Né le 9 septembre 1961 à Fontenay aux roses, Dom Garcia s’incrit dans une démarche proche de la photographie documentaire comme le définit Le photographe Martin Parr, c’est à dire «d’enregistrer et d’accumuler les signes de l’époque... la photo documentaire n’a pas de règles, on la perçoit quand on la voit...». En photographiant ces immeubles, son but n’est pas seulement de témoigner d’une manière objective sur les “parents pauvres” fonctionnels d’une architecture produite par la nécessité de loger les gens dans les années 60-70, mais de se dire que, paradoxalement, ces immeubles ont finit par avoir leur vie propre et une certaine beauté extérieure avec le temps. Ce n’est pas par hasard que cette période le fascine, elle correspond à sa propre enfance dans la banlieue sud de Paris et c’est certainement pour cela que l’imaginaire a sa place dans ses photographies.

La perception de la réalité et sa déformation est le sujet récurrent dans toutes ses séries.
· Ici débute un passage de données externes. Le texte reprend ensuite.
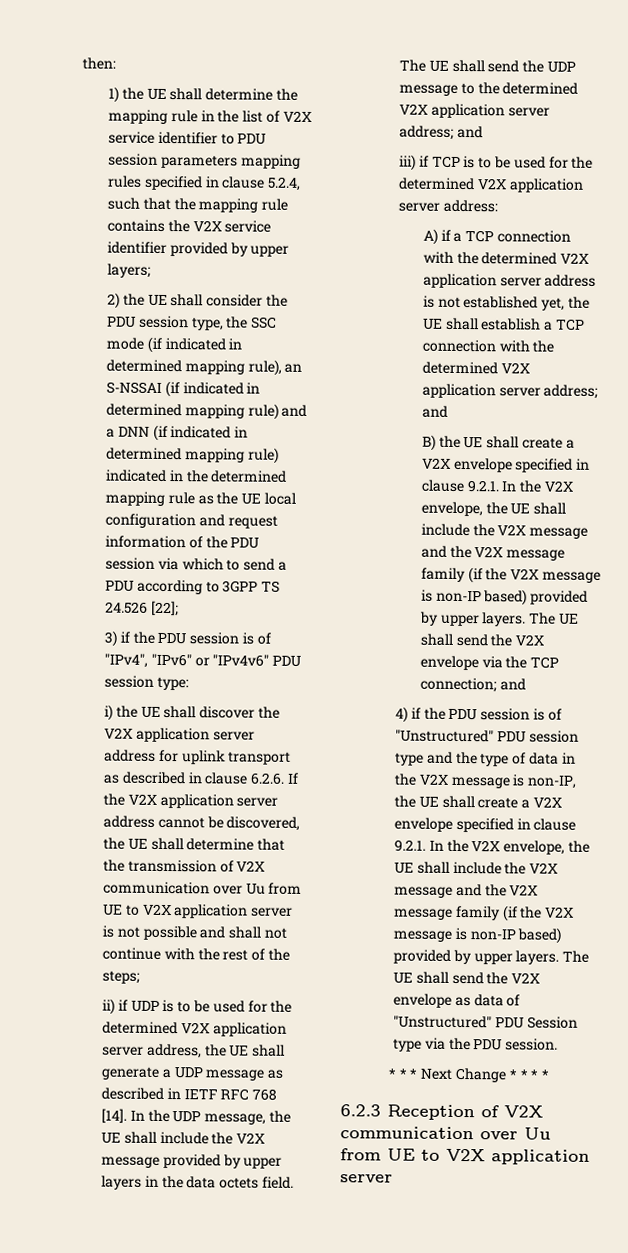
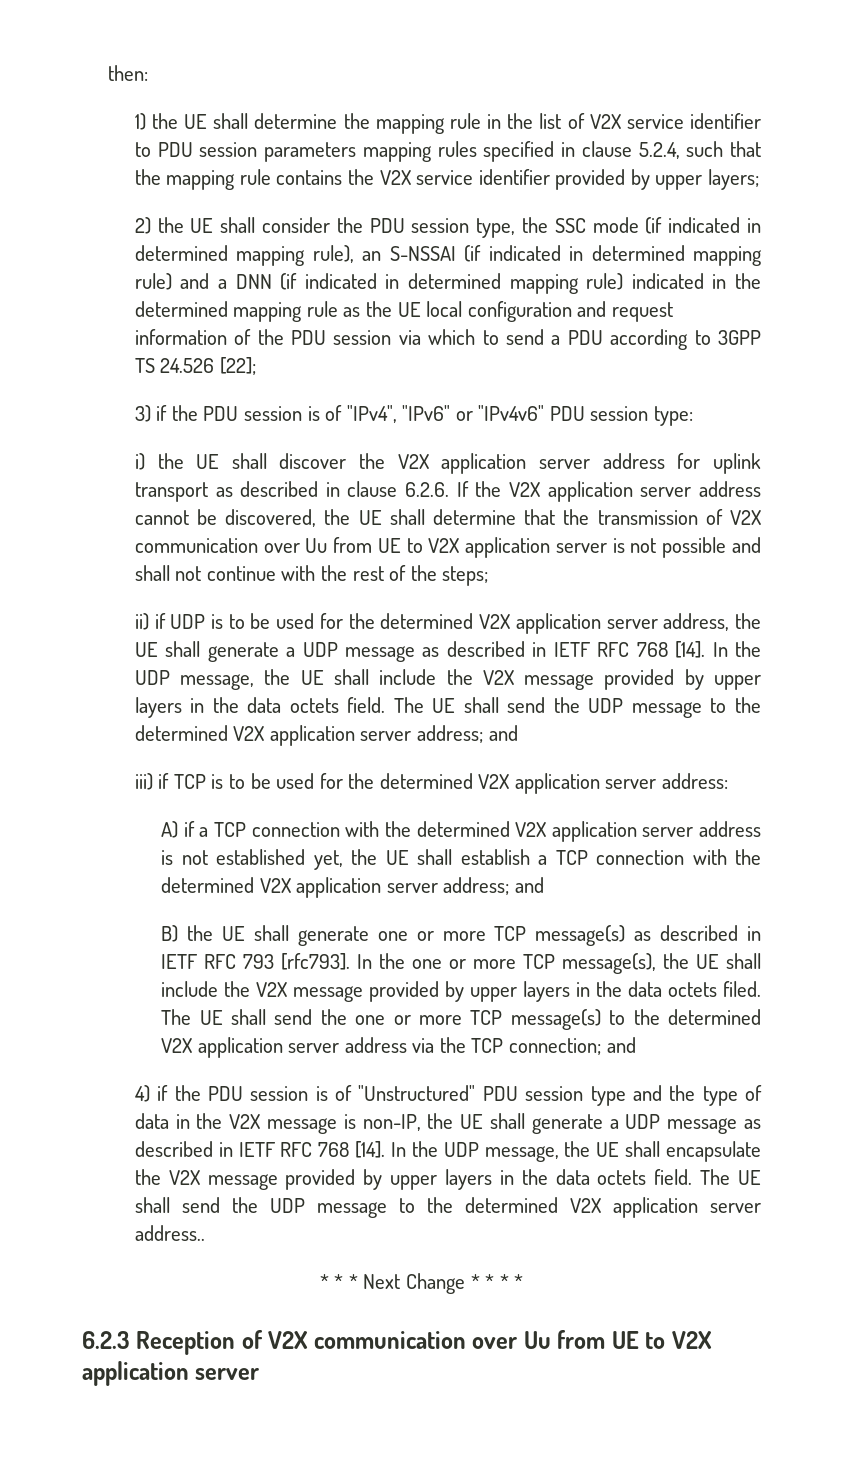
- B) the UE shall create a V2X envelope specified in clause 9.2.1. In the V2X envelope, the UE shall include the V2X message and the V2X message family (if the V2X message is non-IP based) provided by upper layers. The UE shall send the V2X envelope via the TCP connection; and
+ B) the UE shall generate one or more TCP message(s) as described in IETF RFC 793 [rfc793]. In the one or more TCP message(s), the UE shall include the V2X message provided by upper layers in the data octets filed. The UE shall send the one or more TCP message(s) to the determined V2X application server address via the TCP connection; and
- 4) if the PDU session is of "Unstructured" PDU session type and the type of data in the V2X message is non-IP, the UE shall create a V2X envelope specified in clause 9.2.1. In the V2X envelope, the UE shall include the V2X message and the V2X message family (if the V2X message is non-IP based) provided by upper layers. The UE shall send the V2X envelope as data of "Unstructured" PDU Session type via the PDU session.
+ 4) if the PDU session is of "Unstructured" PDU session type and the type of data in the V2X message is non-IP, the UE shall generate a UDP message as described in IETF RFC 768 [14]. In the UDP message, the UE shall encapsulate the V2X message provided by upper layers in the data octets field. The UE shall send the UDP message to the determined V2X application server address..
La nuit avec ses éclairages urbains et les néons publicitaires accentue l’artificialité de la couleur.

Pour les photos d’immeubles, Dom Garcia les photographie comme des entités uniques, le plus souvent frontalement, comme un portrait, dans une sorte d’intimité qui porte en elle une concentration d’histoires humaines. Ce sont particulièrement les espaces frontières qui l’attirent, là où il y a confrontation de plusieurs mondes. Le périphérique parisien en est l’archétype : c’est la vitesse confronté au statique, le sommeil des immeubles limitrophes confronté à une activité chaotique et bruyante.

A l’instar des nouveaux réalistes qui sortaient les objets de leur quotidien pour les donner à voir, Dom Garcia, avec l’aide de la nuit, révèle le quotidien le plus banal pour atteindre à une sorte de sur-réalité.